In Main.hs there is a initState. The fields in this state determines how your DHT works.

initState = NodeState {
      self = undefined
    , fingerTable = Map.empty -- ^ The fingerTable
    , blockDir = "/tmp/"
    , predecessor = undefined
    , timeout = 10 -- ^ The timout latency of ping
    , m = 160 -- ^ The number of bits in a key, ususaly 160
    , r = 5 -- ^ the number of successors
    , b = 2 -- ^ the nuber of replicas
    , blockSize = 10 -- ^ the number of bytes a block is
  • self is a reference to ourselves and should be left undefined, it is populated when you initialize the DHT.
  • fingerTable is our "address book". It tells us whom to ask what, and also who most likely to know what.
  • blockDir is currently not used since blocks are stored in RAM
  • predecessor is a reference to our predecessor in the Chord ring. It should be left empty for the same reason as self.
  • timeout is not used yet but will be used to determine how long to way for a reply from the DHT.
  • m is the number of bits that makes up the keyspace of the Chord ring. Note that it can not be changed without changing the hashing algorithm which is not supported yet.
  • r is one of the most important parameters. It determines how many immediate successors you keep. This has consequences that we'll look on soon.
  • b is the number of replicas of each block that should be kept, the node responsible for a block will make shure that its b successors has a copy of it's blocks so that in the event of node failure they can take over the role as owners of the block.
  • blockSize is the numbers of bytes a block should have. When you try to put data, it will first be chunked into blocks of this size, then each block will be hashed and put separately.

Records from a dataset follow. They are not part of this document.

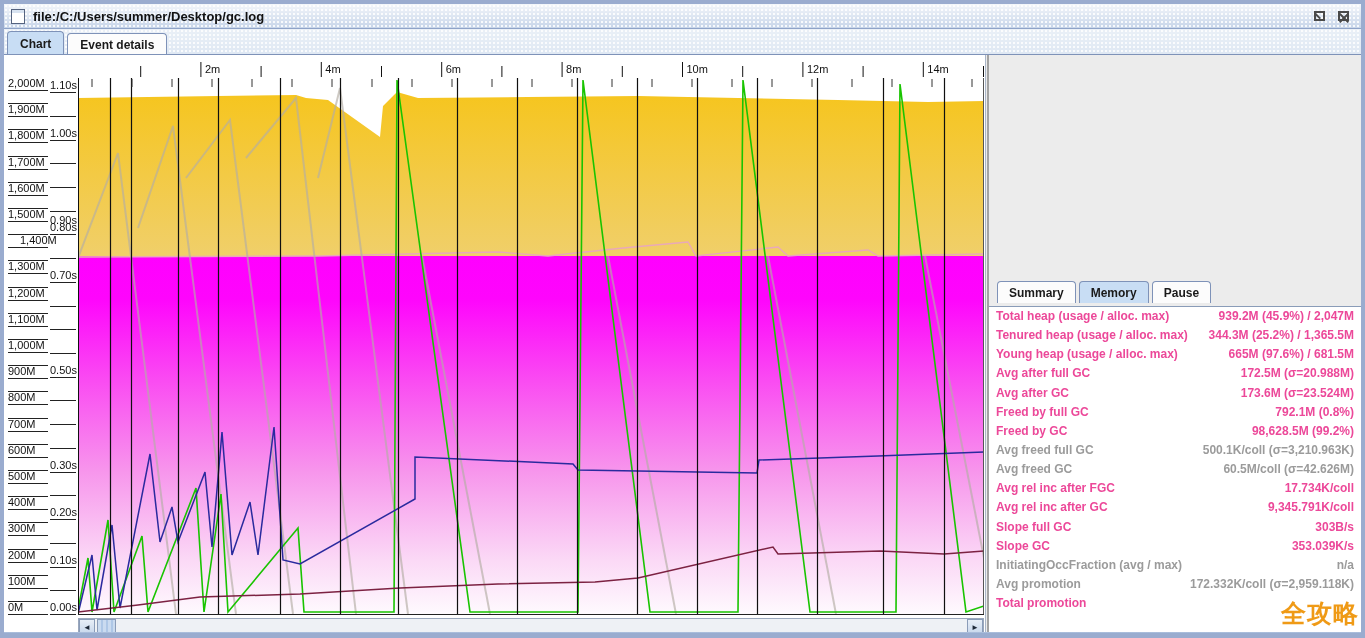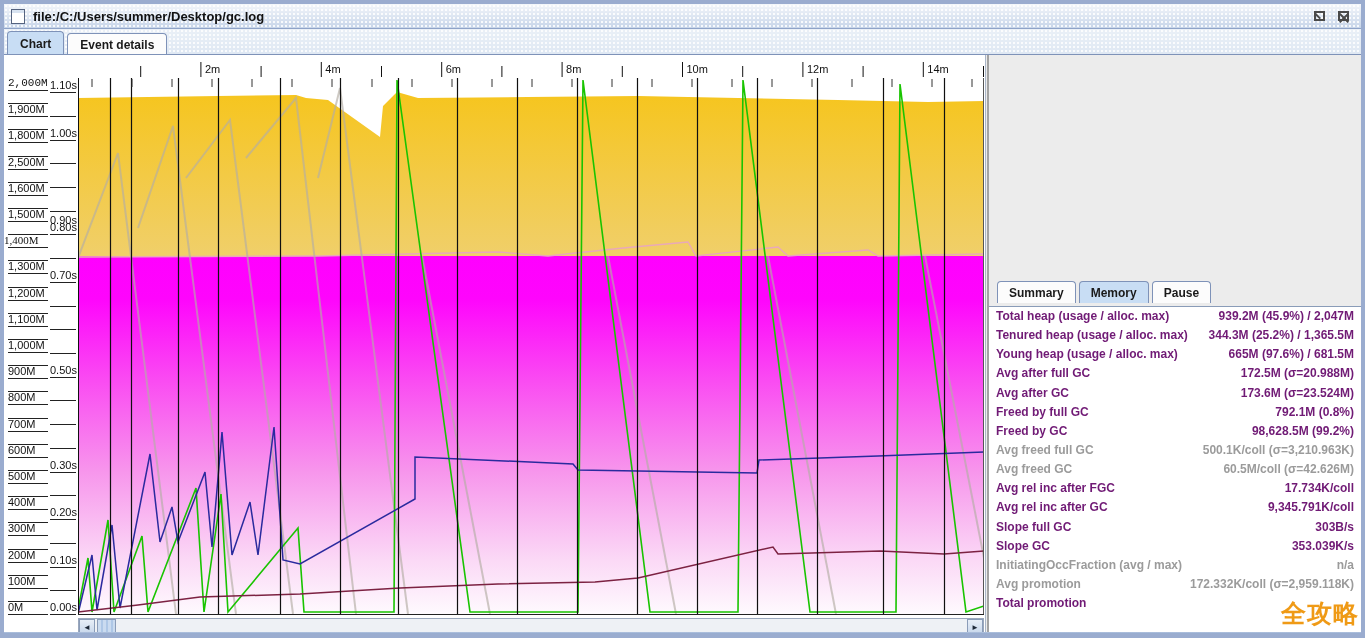"2,000M" div.lb { font-family: Liberation Mono, monospace -> none }
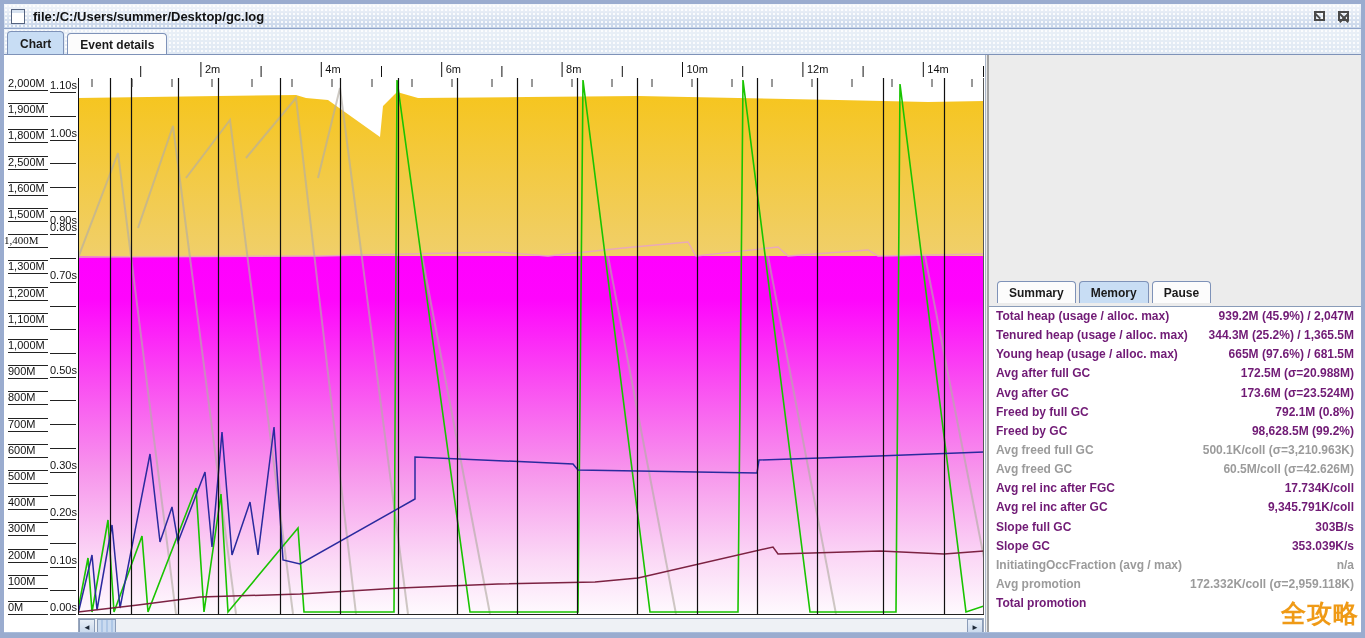"2,500M" div.lb { text: 2,500M -> 1,700M }
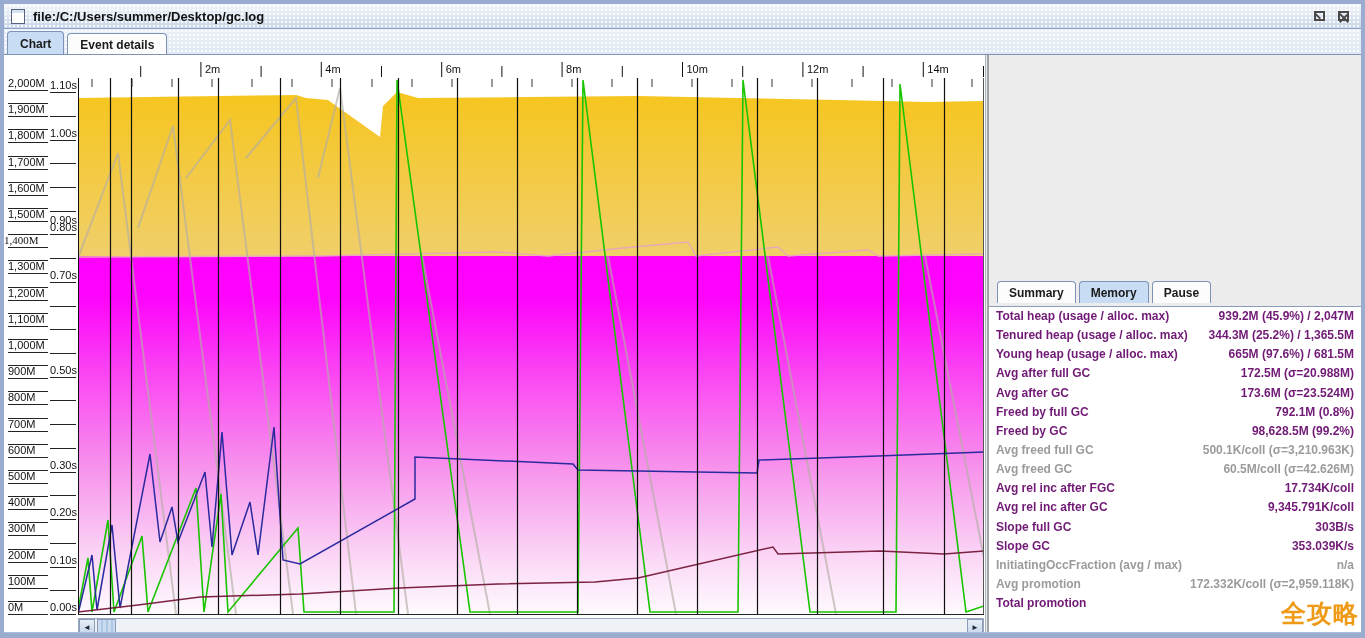"1,400M" div.lb { font-family: Liberation Serif, serif -> none; left: 0 -> 16px }
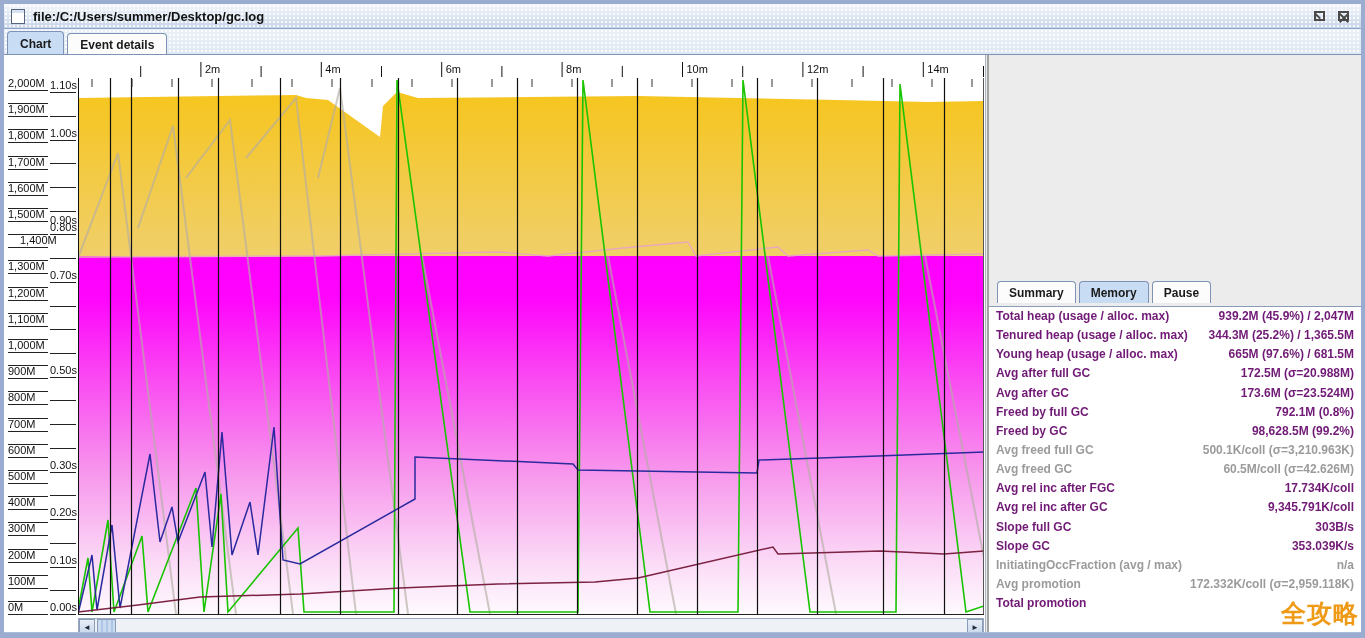"Total heap (usage / alloc." .srow { color: #701a75 -> #ec4899 }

Now, more on the r number. Each node keeps r successors. That means that if we are asked for the successor of a key that preceeds our rth successor we know that our rth successor is the successor of that key. We do not know anything about rs successors though, because we only keep a list of the first r of us and the rth successor is the last in that list. Therefore, in all calls that "get" something, findSuccessors, getBlock and getObject, there is a howMany argument. This specifies how many successors we need back. At most we can get r successors back since no node keeps a list of more than that. But say if we only need the first successor of a key. Then we call findSuccessors with howMany = 1 which lets not just the immediate predecessor of the key answer our call, but all the predecessors that have at-least one successor to that key. This boils down to that the r nodes before the key can answer. Therefore the argument howMany lets you specify how "exact" your query is. If you choose howMany = r then only one node in the ring can answer that query. For howMany <= r, r + 1 - howMany nodes can answer your query. This means that if you don't need that detailed information about the successors of a key, maybe just the first one, the reliability and speed of your query increases.

This is especially important for small networks. If the r parameter is larger than the number of Sirkel nodes then all nodes know all others and there will be no network traffic to resolve a query. This off-course comes to a price. You have to store the contact information about r nodes so for a million nodes network r must be kept at a reasonable level.